Introduction

The sodium triple-quantum (TQ) signal represents a unique intracellular sensitive biomarker for cell viability due to its intrinsic selectivity to interactions of sodium ions with proteins. To separate the TQ coherence from other coherences phase cycled pulse sequences, such as the TQ time proportional phase incrementation (TQTPPI) sequence¹, are used. The acquired signal is a combination of various coherences from multiple relaxation pathways, which complicates the signal interpretation. Hence, a simulation framework of spin-3/2, sodium, NMR dynamics provides a unique tool to characterize/quantify the signal components. Simulation frameworks for sodium NMR pulse sequences have been already proposed^2-5. However, these simulation frameworks are not optimized for fast computation of arbitrary phase cycles with multiple iterations and varying time delays.

In this study, we present a computationally efficient modular simulation framework for spin-3/2, sodium, NMR dynamics in biological environments and under hard RF pulses. This simulation framework provides a complete description of all signal components for arbitrary pulse sequences. Hence, pulse sequences can be optimized and the influence of sequence and probe parameters on the signal can be quantitatively evaluated. The performance of the simulation framework was compared with measurement data using TQTPPI pulse sequence and sodium nuclei.

Methods

The dynamics of spin-3/2 nuclei are described by the Liouville-equation
$$\frac{d\sigma}{dt}=-i\left[H,\sigma\right],$$ where $$$H$$$ is the Hamiltonian of the system under study and the density operator $$$\sigma$$$ is expressed in terms of irreducible spherical tensor operators $$$T_{mn}$$$ (ISTOs).

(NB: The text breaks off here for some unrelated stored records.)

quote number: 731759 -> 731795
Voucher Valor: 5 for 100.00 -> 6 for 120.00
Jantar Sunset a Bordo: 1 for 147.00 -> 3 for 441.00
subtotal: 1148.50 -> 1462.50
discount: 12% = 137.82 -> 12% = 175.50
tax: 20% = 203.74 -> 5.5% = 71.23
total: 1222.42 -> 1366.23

In the following, an overview of the effect of hard RF pulses and relaxation is given. For a detailed description, see e.g.^5-8. Fig.2 summarizes the allowed transitions for relaxation and hard RF pulses.

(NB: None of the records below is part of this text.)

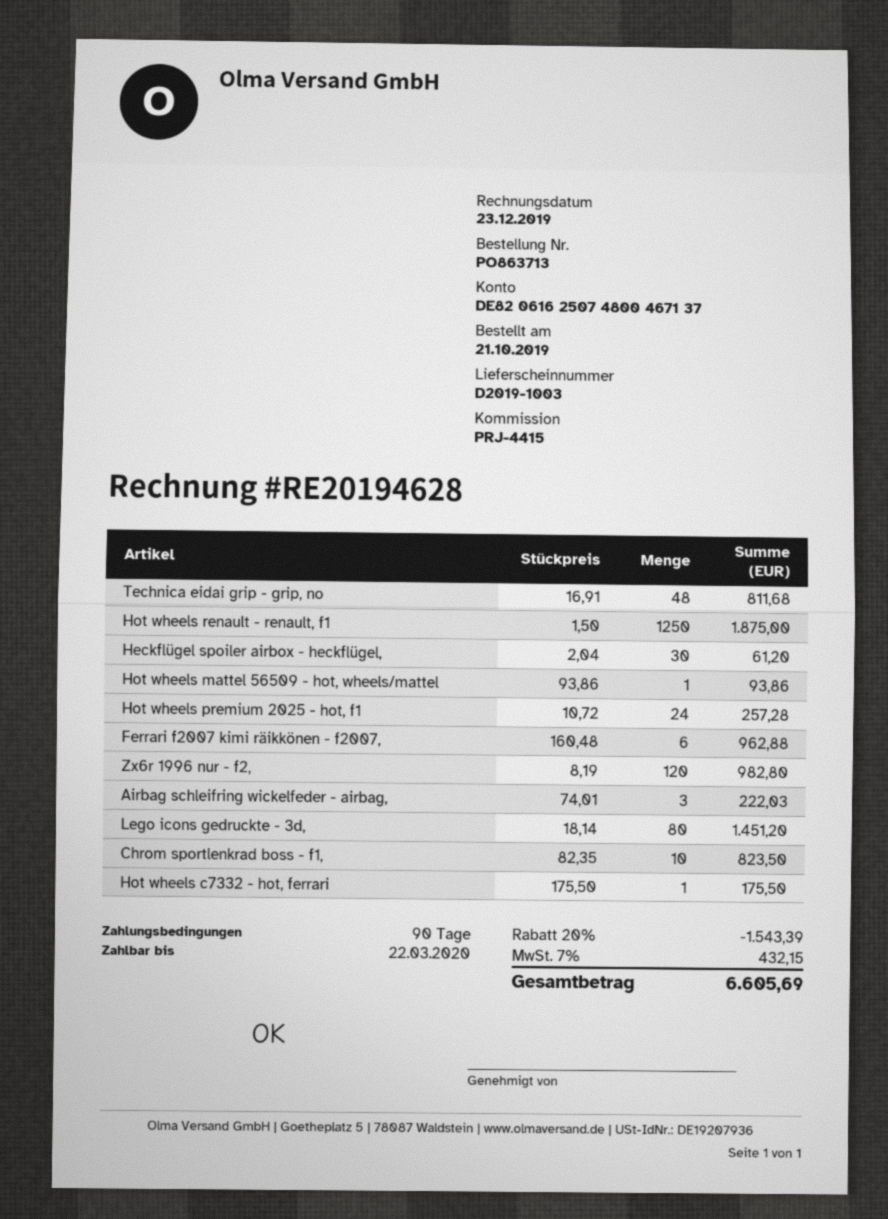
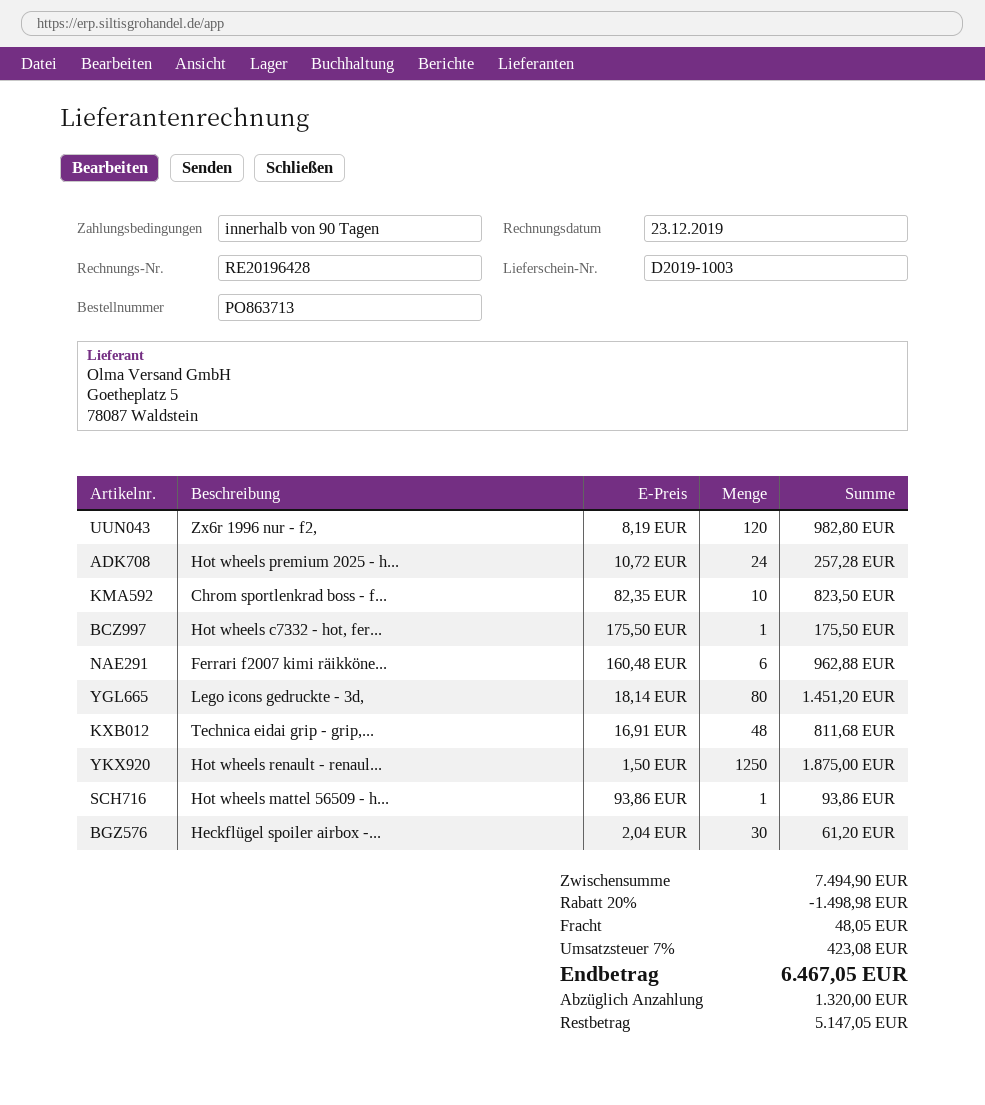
invoice number: RE20194628 -> RE20196428
Airbag schleifring wickelfeder - airbag,: 3 x 74.01 = 222.03 -> none
discount: 20% = 1543.39 -> 20% = 1498.98
shipping: none -> 48.05
tax: 7% = 432.15 -> 7% = 423.08
total: 6605.69 -> 6467.05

The effect of hard pulses with flip angle $$$\theta$$$ and phase $$$\phi$$$ on the ISTOs follows the equation
$$\hat{P}(\theta,\phi)T_{mn} = \sum\limits_{n'}{e^{i(n'-n)\phi}d^m_{n'n}(\theta)T_{mn'}}$$
with the Wigner matrix elements $$$d^m_{n'n}(\theta)$$$. Each change in coherence order results in a different sensitivity to the RF pulse phase. Multi-quantum (MQ) pulse sequences exploit this to separate different coherence orders.

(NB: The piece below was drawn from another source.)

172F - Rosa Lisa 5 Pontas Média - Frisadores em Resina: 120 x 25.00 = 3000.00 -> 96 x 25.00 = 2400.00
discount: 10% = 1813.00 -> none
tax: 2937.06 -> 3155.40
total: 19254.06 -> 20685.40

The quadrupole interaction dominates the relaxation of quadrupole nuclei and follows the equation
$$ \frac{d\sigma}{dt}=-i\bar{\omega}_Q\left[T_{20},\sigma\right]-\sum\limits^2_{n=-2}{\left[T_{2n},\left[T_{2n}^\dagger,\sigma-\sigma_\text{eq}\right]\right]\left(J_n(\omega_0)+iK_n(\omega_0)\right)}$$
which yields a set of decoupled differential equations, shown in Fig.1. Off-diagonal terms correspond to the formation of MQ coherences. In an isotropic environment, i.e. $$$\bar{\omega}_Q=0$$$, all $$$T_{2n}$$$ tensors decouple from the other tensors. Solving the differential equations leads to transition equations $$$T_{mn}\rightarrow\sum_{m'}{f^{(n)}_{m'm}(t)T_{m'n}}$$$ in arrow notation, where $$$f^{(n)}_{m'm}(t)$$$ are the transfer functions. In the slow motion regime, i.e. $$$\omega_0\tau_c\gtrsim1$$$, the $$$f^{(n)}_{m'm}(t)$$$ are bi-exponential. The relevant transfer functions for transversal relaxation pathways in isotropic environment are
$$
f^{(1)}_{11}(t)=\frac{1}{5}\left(3\exp\left(-\frac{t}{T_{2f}}\right)+2\exp\left(-\frac{t}{T_{2s}}\right)\right)\\ f^{(1)}_{13}(t)=f^{(1)}_{31}(t)=\frac{\sqrt{6}}{5}\left(\exp\left(-\frac{t}{T_{2f}}\right)-\exp\left(-\frac{t}{T_{2s}}\right)\right)\\ f^{(1)}_{33}(t)=\frac{1}{5}\left(2\exp\left(-\frac{t}{T_{2f}}\right)+3\exp\left(-\frac{t}{T_{2s}}\right)\right)
$$
with relaxation rates $$$\frac{1}{T_{2f}}=J_0+J_1$$$ (fast), $$$\frac{1}{T_{2s}}=J_1+J_2$$$ (slow). Here, $$$J_n=\omega^2_Q\cdot\frac{\tau_c}{1+(m\tau_c\omega_0)^2}$$$ are the spectral densities with the correlation time $$$\tau_c$$$ and the quadrupole interaction strength $$$\omega_Q$$$, which are empirically parameters that together fully describe the system under investigation. The formation of TQ coherences requires a slow motion regime $$$\omega_0\tau_c\gtrsim1$$$ causing biexponential relaxation.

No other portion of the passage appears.